Both guides are supposed to be diagonal Gaussians but the AutoNormal guide seems to be getting to a better optimal posterior than the custom guide and doing so much faster. I was looking through the AutoNormal source code but can’t figure out why it would be performing better, and I’d be surprised if different starting values of the parameters would have that much of a difference in this simple model (and the starting values aren’t that bad in the custom guide).

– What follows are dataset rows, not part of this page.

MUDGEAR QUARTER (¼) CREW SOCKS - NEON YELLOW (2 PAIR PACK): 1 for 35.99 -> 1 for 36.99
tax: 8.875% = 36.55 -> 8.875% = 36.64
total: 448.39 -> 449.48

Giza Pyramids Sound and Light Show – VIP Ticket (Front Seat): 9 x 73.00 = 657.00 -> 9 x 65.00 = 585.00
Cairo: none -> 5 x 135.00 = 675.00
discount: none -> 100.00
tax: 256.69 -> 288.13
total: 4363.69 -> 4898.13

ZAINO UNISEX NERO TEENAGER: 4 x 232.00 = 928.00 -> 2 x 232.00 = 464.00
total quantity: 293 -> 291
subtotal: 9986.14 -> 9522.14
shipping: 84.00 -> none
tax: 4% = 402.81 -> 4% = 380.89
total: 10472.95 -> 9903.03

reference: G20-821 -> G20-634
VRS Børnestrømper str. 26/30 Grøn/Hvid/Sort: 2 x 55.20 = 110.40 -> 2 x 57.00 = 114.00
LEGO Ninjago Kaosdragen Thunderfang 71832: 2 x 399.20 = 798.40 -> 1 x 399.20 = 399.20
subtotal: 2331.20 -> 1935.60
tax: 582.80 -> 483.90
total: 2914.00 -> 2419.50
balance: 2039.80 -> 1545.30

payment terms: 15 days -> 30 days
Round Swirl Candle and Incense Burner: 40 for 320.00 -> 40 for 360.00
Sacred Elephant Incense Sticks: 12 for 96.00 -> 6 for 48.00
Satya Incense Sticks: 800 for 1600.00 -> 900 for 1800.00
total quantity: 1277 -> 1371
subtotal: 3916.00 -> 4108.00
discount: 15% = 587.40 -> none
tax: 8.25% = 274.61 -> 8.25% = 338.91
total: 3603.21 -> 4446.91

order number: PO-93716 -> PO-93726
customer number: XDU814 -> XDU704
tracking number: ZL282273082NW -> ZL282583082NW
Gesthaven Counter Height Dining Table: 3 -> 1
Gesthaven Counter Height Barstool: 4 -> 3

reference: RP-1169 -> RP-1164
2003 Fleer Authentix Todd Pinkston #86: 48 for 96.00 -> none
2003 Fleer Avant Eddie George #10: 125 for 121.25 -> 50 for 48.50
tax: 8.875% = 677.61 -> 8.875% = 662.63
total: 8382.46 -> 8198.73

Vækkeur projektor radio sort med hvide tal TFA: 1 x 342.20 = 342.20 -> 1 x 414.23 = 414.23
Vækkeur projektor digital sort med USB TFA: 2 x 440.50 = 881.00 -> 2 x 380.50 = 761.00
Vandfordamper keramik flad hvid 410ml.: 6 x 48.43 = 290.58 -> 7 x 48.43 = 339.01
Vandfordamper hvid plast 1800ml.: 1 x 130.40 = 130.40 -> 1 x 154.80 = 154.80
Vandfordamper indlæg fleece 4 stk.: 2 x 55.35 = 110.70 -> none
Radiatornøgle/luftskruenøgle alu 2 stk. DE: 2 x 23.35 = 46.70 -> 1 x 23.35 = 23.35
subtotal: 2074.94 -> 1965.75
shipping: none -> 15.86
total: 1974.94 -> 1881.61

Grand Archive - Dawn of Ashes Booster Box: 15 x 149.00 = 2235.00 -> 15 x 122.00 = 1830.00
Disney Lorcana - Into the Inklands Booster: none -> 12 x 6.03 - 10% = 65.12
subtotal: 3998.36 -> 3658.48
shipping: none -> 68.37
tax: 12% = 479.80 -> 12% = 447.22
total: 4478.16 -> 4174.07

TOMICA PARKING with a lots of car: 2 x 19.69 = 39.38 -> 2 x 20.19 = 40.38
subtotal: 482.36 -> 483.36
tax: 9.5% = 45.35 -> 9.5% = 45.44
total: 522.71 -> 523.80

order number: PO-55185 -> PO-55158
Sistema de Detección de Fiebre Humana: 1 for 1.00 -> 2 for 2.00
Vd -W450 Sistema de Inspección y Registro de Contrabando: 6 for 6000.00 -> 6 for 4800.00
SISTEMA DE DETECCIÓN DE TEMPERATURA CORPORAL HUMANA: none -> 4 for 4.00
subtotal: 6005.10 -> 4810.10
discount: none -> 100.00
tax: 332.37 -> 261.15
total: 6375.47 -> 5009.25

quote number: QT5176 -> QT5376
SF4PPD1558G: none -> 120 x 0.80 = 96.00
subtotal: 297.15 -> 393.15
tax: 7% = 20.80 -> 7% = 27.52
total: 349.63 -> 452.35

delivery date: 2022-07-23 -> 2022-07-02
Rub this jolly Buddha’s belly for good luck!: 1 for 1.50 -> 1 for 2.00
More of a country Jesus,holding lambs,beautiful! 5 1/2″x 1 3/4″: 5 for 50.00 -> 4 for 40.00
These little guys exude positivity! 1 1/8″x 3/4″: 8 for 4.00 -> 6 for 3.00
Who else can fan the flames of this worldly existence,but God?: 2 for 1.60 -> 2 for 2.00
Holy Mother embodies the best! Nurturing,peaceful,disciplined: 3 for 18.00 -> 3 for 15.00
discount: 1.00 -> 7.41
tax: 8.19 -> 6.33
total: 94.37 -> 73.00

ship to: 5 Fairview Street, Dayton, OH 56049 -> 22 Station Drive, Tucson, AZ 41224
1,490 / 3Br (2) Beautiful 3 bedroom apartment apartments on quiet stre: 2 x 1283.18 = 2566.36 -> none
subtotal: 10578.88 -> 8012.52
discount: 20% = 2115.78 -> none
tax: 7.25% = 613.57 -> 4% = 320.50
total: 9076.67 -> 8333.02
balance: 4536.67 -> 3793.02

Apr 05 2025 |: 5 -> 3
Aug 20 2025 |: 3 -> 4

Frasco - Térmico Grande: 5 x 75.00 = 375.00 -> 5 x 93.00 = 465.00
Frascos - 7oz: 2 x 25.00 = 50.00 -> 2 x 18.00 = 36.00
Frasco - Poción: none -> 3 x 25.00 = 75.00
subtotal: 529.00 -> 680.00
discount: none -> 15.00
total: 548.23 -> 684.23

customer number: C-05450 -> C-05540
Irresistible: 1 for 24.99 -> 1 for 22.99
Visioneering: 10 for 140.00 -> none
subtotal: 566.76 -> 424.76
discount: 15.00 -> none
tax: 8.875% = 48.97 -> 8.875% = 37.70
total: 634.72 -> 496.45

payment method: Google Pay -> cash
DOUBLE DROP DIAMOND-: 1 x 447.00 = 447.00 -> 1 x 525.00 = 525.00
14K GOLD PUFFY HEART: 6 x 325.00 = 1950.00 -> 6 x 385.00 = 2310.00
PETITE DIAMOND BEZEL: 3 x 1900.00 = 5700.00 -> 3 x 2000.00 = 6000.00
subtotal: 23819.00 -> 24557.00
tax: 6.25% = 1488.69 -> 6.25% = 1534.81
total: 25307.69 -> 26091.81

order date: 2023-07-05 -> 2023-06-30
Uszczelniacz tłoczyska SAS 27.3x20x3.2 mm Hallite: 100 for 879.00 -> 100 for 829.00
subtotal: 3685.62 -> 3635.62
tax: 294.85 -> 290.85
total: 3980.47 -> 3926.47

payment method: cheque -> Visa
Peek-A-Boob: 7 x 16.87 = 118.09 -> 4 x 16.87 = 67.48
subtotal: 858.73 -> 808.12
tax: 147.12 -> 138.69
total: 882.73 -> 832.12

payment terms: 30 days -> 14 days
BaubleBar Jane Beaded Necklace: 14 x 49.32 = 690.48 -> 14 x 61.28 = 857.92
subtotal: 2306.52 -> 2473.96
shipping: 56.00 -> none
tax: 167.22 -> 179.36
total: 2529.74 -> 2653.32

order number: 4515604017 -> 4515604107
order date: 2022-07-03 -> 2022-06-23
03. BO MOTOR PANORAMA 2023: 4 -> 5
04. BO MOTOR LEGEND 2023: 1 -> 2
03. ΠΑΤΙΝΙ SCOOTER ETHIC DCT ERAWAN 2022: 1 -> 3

So not sure if anyone can shed light on the gap in performance?

The code for the custom guide is

def custom_guide(is_cont_africa, ruggedness, log_gdp=None):
    # Variational parameters.
    intercept_loc = pyro.param('intercept_loc', lambda: torch.tensor(0.))
    intercept_scale = pyro.param('intercept_scale', lambda: torch.tensor(1.), constraint=constraints.positive)
    weights_loc = pyro.param('weights_loc', lambda: torch.randn(3))
    weights_scale = pyro.param('weights_scale', lambda: torch.ones(3), constraint=constraints.positive)
    sigma_loc = pyro.param('sigma_loc', lambda: torch.tensor(1.), constraint=constraints.positive)
    # Variational distributions (each is a Gaussian; combined they would have diagonal covariance).
    intercept = pyro.sample('intercept', dist.Normal(intercept_loc, intercept_scale))
    beta_africa = pyro.sample('beta_africa', dist.Normal(weights_loc[0], weights_scale[0]))
    beta_rugged = pyro.sample('beta_rugged', dist.Normal(weights_loc[1], weights_scale[1]))
    beta_interact = pyro.sample('beta_interact', dist.Normal(weights_loc[2], weights_scale[2]))
    sigma = pyro.sample('sigma', dist.Normal(sigma_loc, torch.tensor(0.05)))
    return {'intercept': intercept, 'beta_africa': beta_africa, 'beta_rugged': beta_rugged,
            'beta_interact': beta_interact, 'sigma': sigma}

and the code for the model is

def bayesian_regression(is_cont_africa, ruggedness, log_gdp=None):
    # Priors.
    intercept = pyro.sample('intercept', dist.Normal(0., 10.))
    beta_africa = pyro.sample('beta_africa', dist.Normal(0., 1.))
    beta_rugged = pyro.sample('beta_rugged', dist.Normal(0., 1.))
    beta_interact = pyro.sample('beta_interact', dist.Normal(0., 1.))
    sigma = pyro.sample('sigma', dist.Uniform(0., 10.))
    # Linear model.
    mean = intercept + beta_africa * is_cont_africa + beta_rugged * ruggedness +\
           beta_interact * is_cont_africa * ruggedness
    # Likelihood.
    with pyro.plate('data', len(ruggedness)):
        return pyro.sample('obs', dist.Normal(mean, sigma), obs=log_gdp)

it’s probably driven by initialization. e.g. this code

intercept_scale = pyro.param('intercept_scale', lambda: torch.tensor(1.), constraint=constraints.positive)

should probably use a smaller init value like

intercept_scale = pyro.param('intercept_scale', lambda: torch.tensor(0.05), constraint=constraints.positive)

Ah, yeah it looks like changing some of the initial values does indeed make it converge to the same optimal Elbo as AutoNormal. Thanks!

Fortunately, it looks like for most initial values, the model/guide will converge to the same Elbo, it just takes about twice as long to get there depending on the initial value of the parameter.